At a crowded family table, nobody will notice if Mom and Dad don't have much to say to each other. Yet at a table set for two, there is nobody else's noise to hide behind. The best way to ensure that a couple is capable of sustaining a conversation on their own is to make sure that they set aside time as a couple throughout the parenting stage. A husband and wife must never allow their relationship to become buried in the chaos of family life. It is the surest strategy for alleviating the strain of the transition back to an empty nest.
However, even in your situation, you can still breathe new life and vitality into your relationship.

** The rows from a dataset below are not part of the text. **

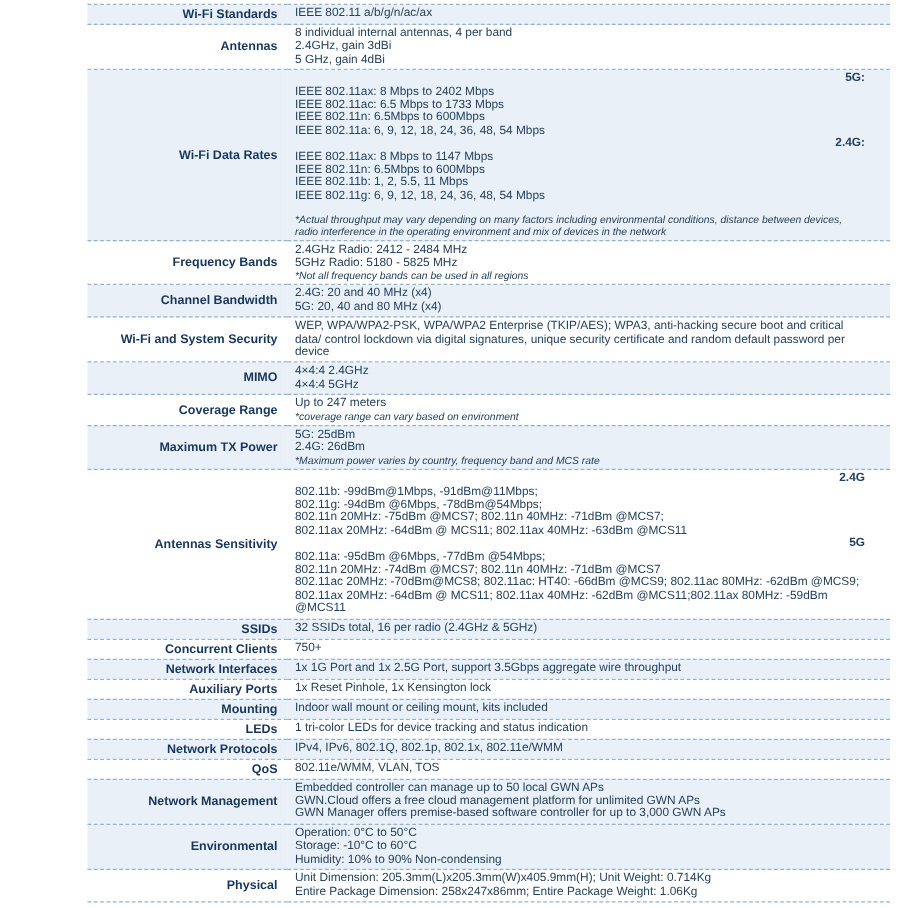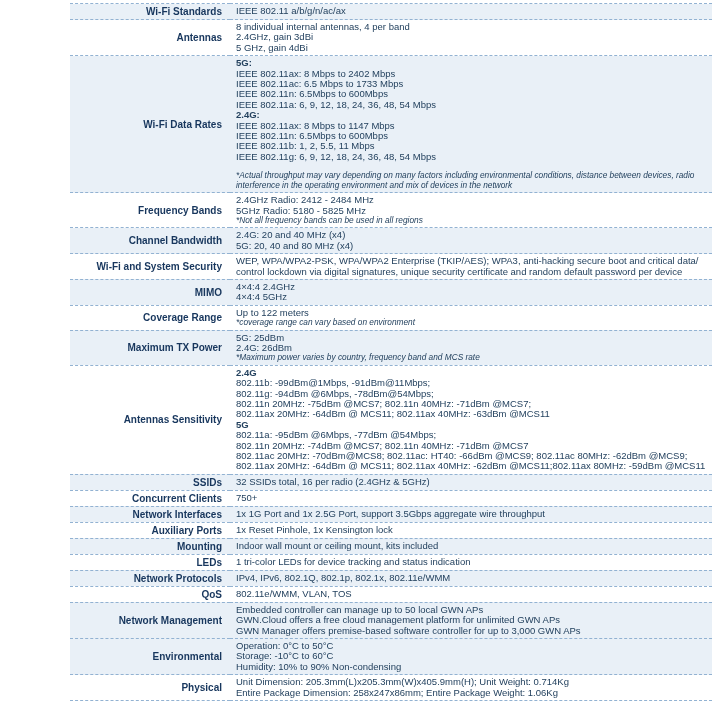--- a/index.html
+++ b/index.html
@@ -38,24 +38,24 @@
     color: #17365d;
     font-size: 10px;
     line-height: 11px;
     padding-right: 8px;
   }
   td.value {
     font-size: 9.5px;
     line-height: 10.4px;
     color: #24425f;
     padding-left: 6px;
-    padding-right: 4px;
+    padding-right: 20px;
   }
   .line { white-space: normal; }
-  .line.b { font-weight: bold; }
+  .line.b { font-weight: bold; text-align: right; }
   .line.i {
     font-style: italic;
     font-size: 8.3px;
     line-height: 9.4px;
   }
   .line.sp { height: 9px; }
 </style>
 </head>
 <body>
 
@@ -117,21 +117,21 @@
         <tr class="tint">
           <td class="label">MIMO</td>
           <td class="value">
             <div class="line n">4×4:4 2.4GHz</div>
             <div class="line n">4×4:4 5GHz</div>
           </td>
         </tr>
         <tr>
           <td class="label">Coverage Range</td>
           <td class="value">
-            <div class="line n">Up to 122 meters</div>
+            <div class="line n">Up to 247 meters</div>
             <div class="line i">*coverage range can vary based on environment</div>
           </td>
         </tr>
         <tr class="tint">
           <td class="label">Maximum TX Power</td>
           <td class="value">
             <div class="line n">5G: 25dBm</div>
             <div class="line n">2.4G: 26dBm</div>
             <div class="line i">*Maximum power varies by country, frequency band and MCS rate</div>
           </td>

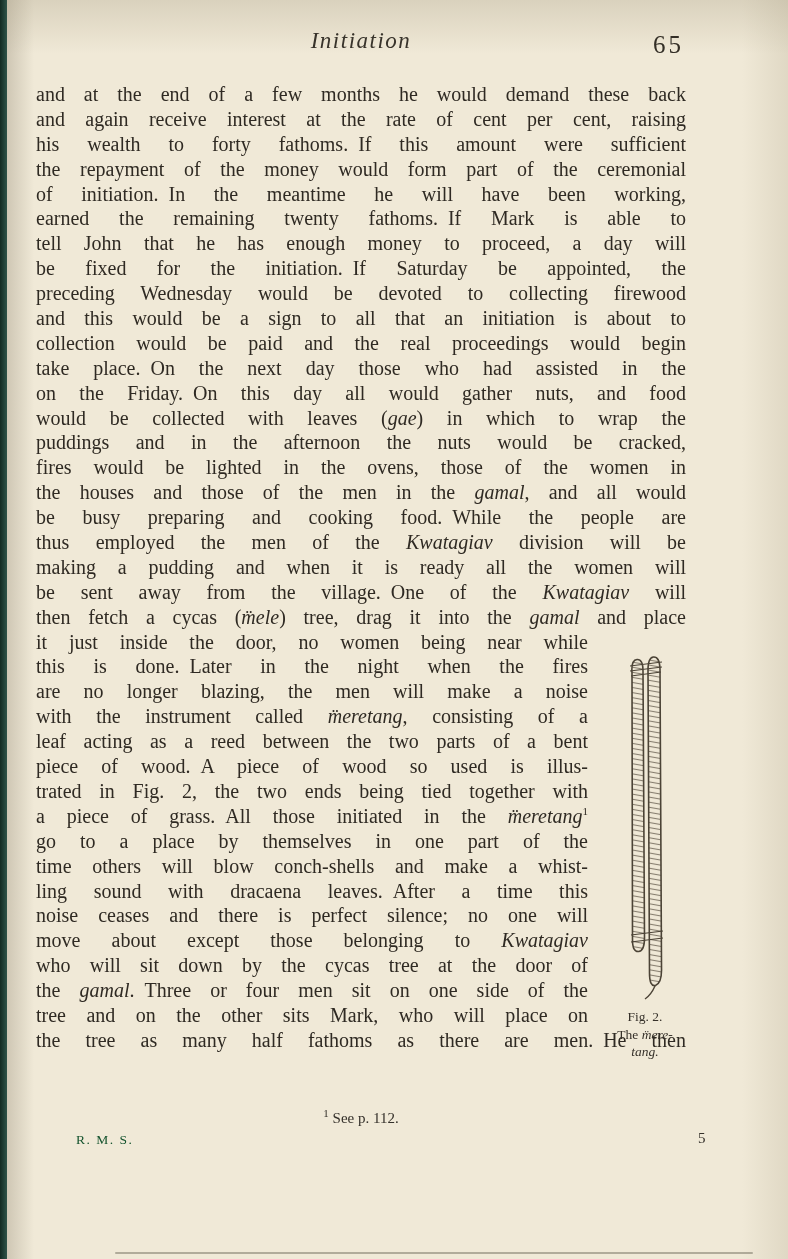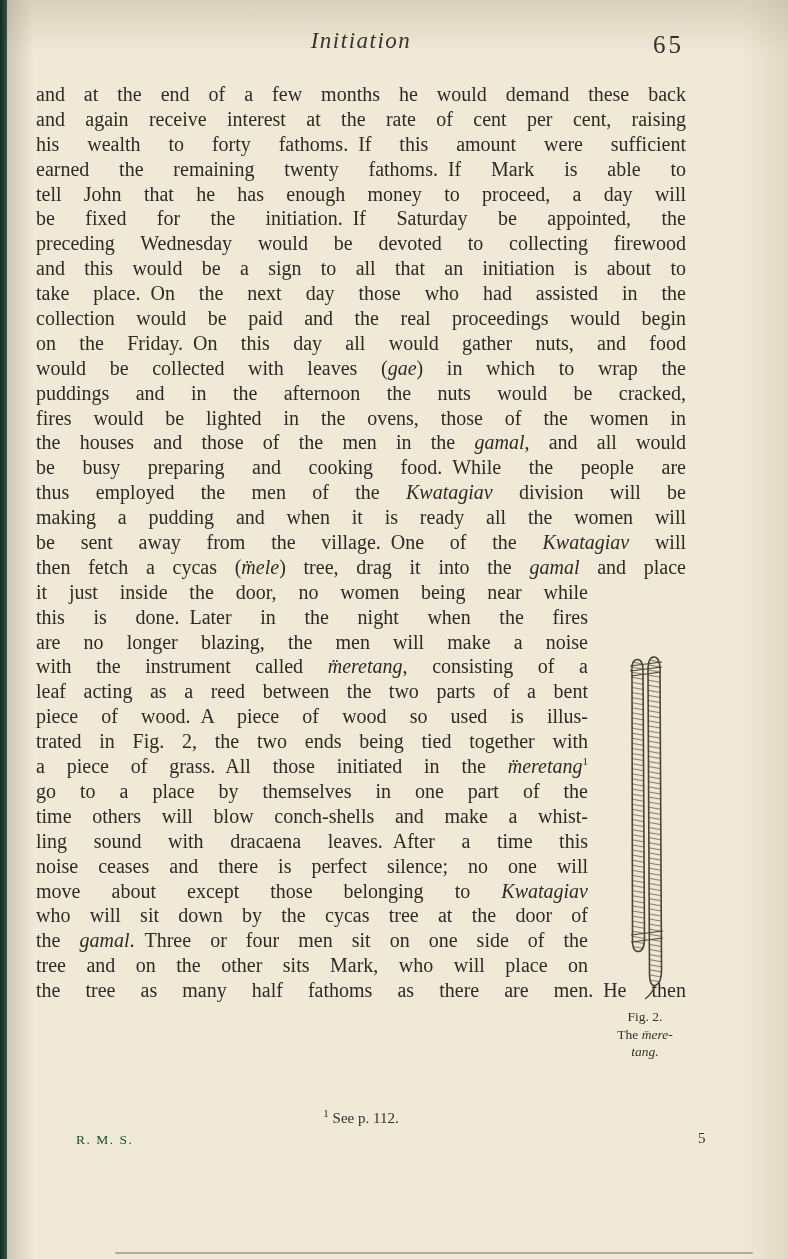--- a/index.html
+++ b/index.html
@@ -74,27 +74,29 @@
 <div class="spine"></div>
 <div class="bottom-edge"></div>
 
 <div class="running-head">Initiation</div>
 <div class="page-num">65</div>
 
 <main class="body-text">
     <div class="line"><span>and at the end of a few months he would demand these back</span></div>
     <div class="line"><span>and again receive interest at the rate of cent per cent, raising</span></div>
     <div class="line"><span>his wealth to forty fathoms. If this amount were sufficient</span></div>
+    <div class="line"><span>the repayment of the money would form part of the ceremonial</span></div>
+    <div class="line"><span>of initiation. In the meantime he will have been working,</span></div>
     <div class="line"><span>earned the remaining twenty fathoms. If Mark is able to</span></div>
     <div class="line"><span>tell John that he has enough money to proceed, a day will</span></div>
     <div class="line"><span>be fixed for the initiation. If Saturday be appointed, the</span></div>
     <div class="line"><span>preceding Wednesday would be devoted to collecting firewood</span></div>
     <div class="line"><span>and this would be a sign to all that an initiation is about to</span></div>
+    <div class="line"><span>collection would be paid and the real proceedings would begin</span></div>
     <div class="line"><span>take place. On the next day those who had assisted in the</span></div>
-    <div class="line"><span>collection would be paid and the real proceedings would begin</span></div>
     <div class="line"><span>on the Friday. On this day all would gather nuts, and food</span></div>
     <div class="line"><span>would be collected with leaves (</span><span class="it">gae</span><span>) in which to wrap the</span></div>
     <div class="line"><span>puddings and in the afternoon the nuts would be cracked,</span></div>
     <div class="line"><span>fires would be lighted in the ovens, those of the women in</span></div>
     <div class="line"><span>the houses and those of the men in the </span><span class="it">gamal</span><span>, and all would</span></div>
     <div class="line"><span>be busy preparing and cooking food. While the people are</span></div>
     <div class="line"><span>thus employed the men of the </span><span class="it">Kwatagiav</span><span> division will be</span></div>
     <div class="line"><span>making a pudding and when it is ready all the women will</span></div>
     <div class="line"><span>be sent away from the village. One of the </span><span class="it">Kwatagiav</span><span> will</span></div>
     <div class="line"><span>then fetch a cycas (</span><span class="it">m̈ele</span><span>) tree, drag it into the </span><span class="it">gamal</span><span> and place</span></div>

Begin by opening up to your husband about the loneliness and awkwardness you feel. Is he experiencing it too? Even this simple shared conversation can pave the way for greater feelings of connectedness.
Choose new activities you can both share. Would your husband like to attend an evening lecture series, a concert, or a cooking class? Discuss your options. Plan a real vacation, not a visit to your child at university. If you can't afford a vacation together, fantasize about where you would go if you had the resources. Focus on the opportunities for exploration and growth that are now open to you as a couple.
Start to discuss ideas again. Prepare an interesting thought or a worthy piece of news to share at the dinner table. If you always ate as a family in the dining room, start eating as a couple in the kitchen. If you always ate in the kitchen as a family, move your meal to the dining room, and set the table with your good china.
Western society values youth, but the Torah has always valued age, and the wisdom that comes with life experience. Learn to enjoy this stage in your life, and happiness will lead the way to increased closeness and marital richness.